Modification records
Start of Block

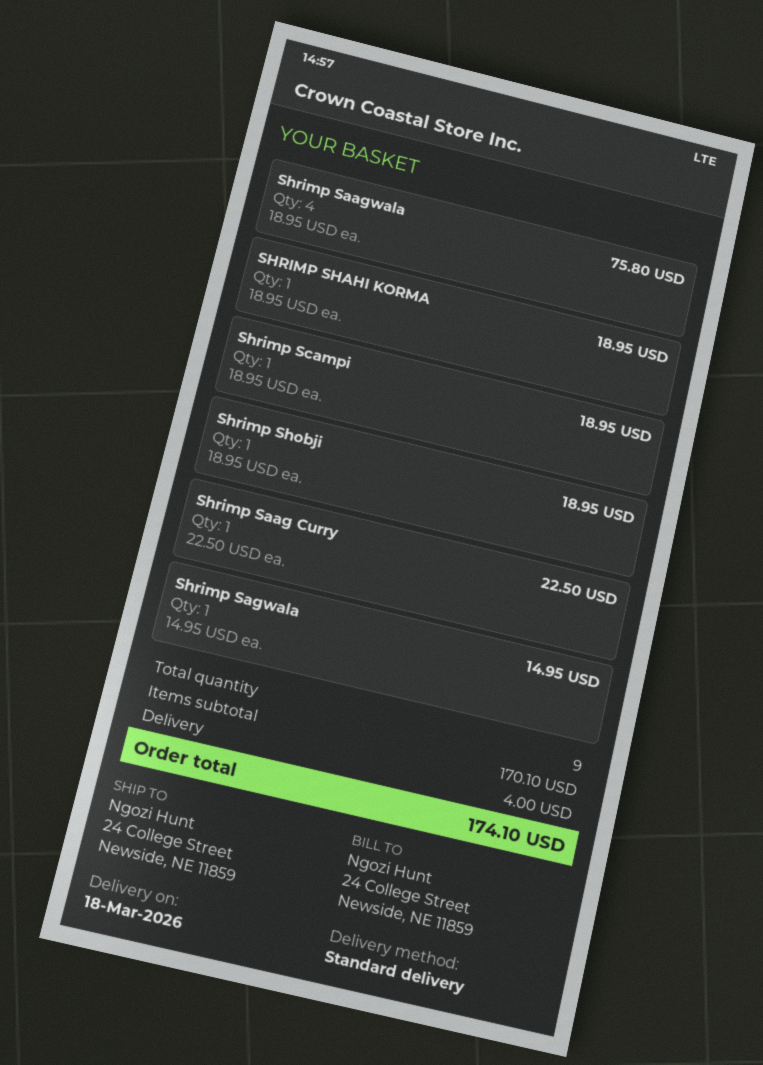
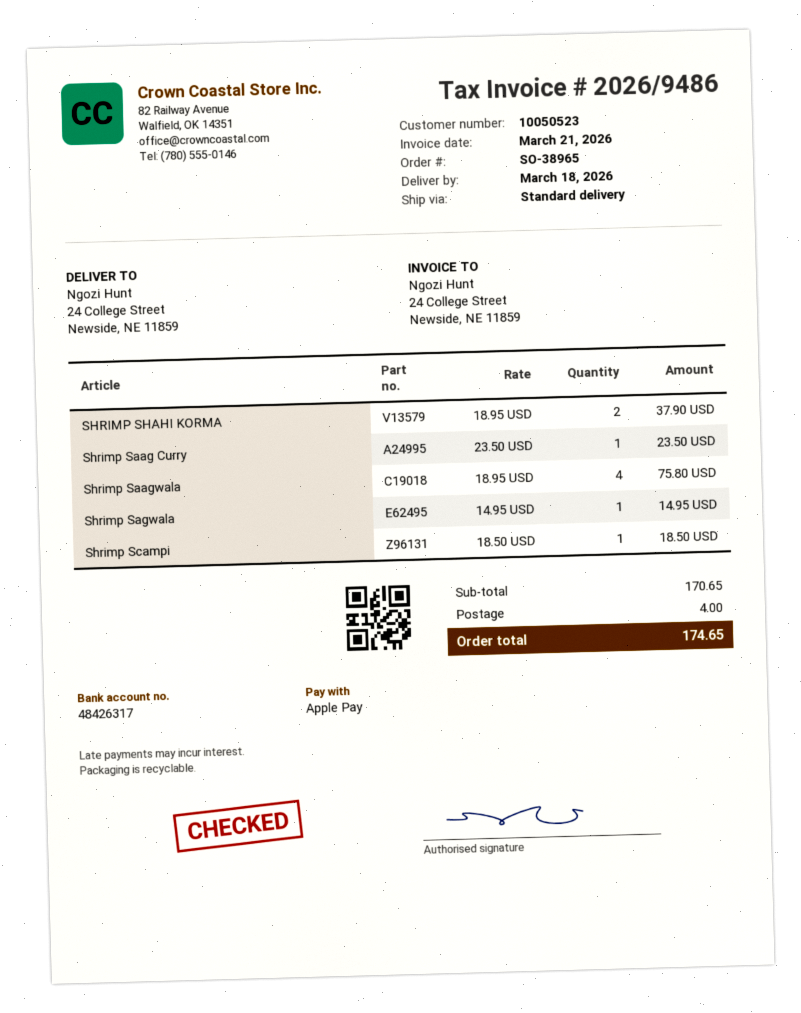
SHRIMP SHAHI KORMA: 1 x 18.95 = 18.95 -> 2 x 18.95 = 37.90
Shrimp Scampi: 1 x 18.95 = 18.95 -> 1 x 18.50 = 18.50
Shrimp Shobji: 1 x 18.95 = 18.95 -> none
Shrimp Saag Curry: 1 x 22.50 = 22.50 -> 1 x 23.50 = 23.50
subtotal: 170.10 -> 170.65
total: 174.10 -> 174.65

End of Block

Take the line holding "Shrimp Shobji: 1 x 18.95 = 18.95 -> none" and all lines after it through the end of the data, and set them down exactly.

Shrimp Shobji: 1 x 18.95 = 18.95 -> none
Shrimp Saag Curry: 1 x 22.50 = 22.50 -> 1 x 23.50 = 23.50
subtotal: 170.10 -> 170.65
total: 174.10 -> 174.65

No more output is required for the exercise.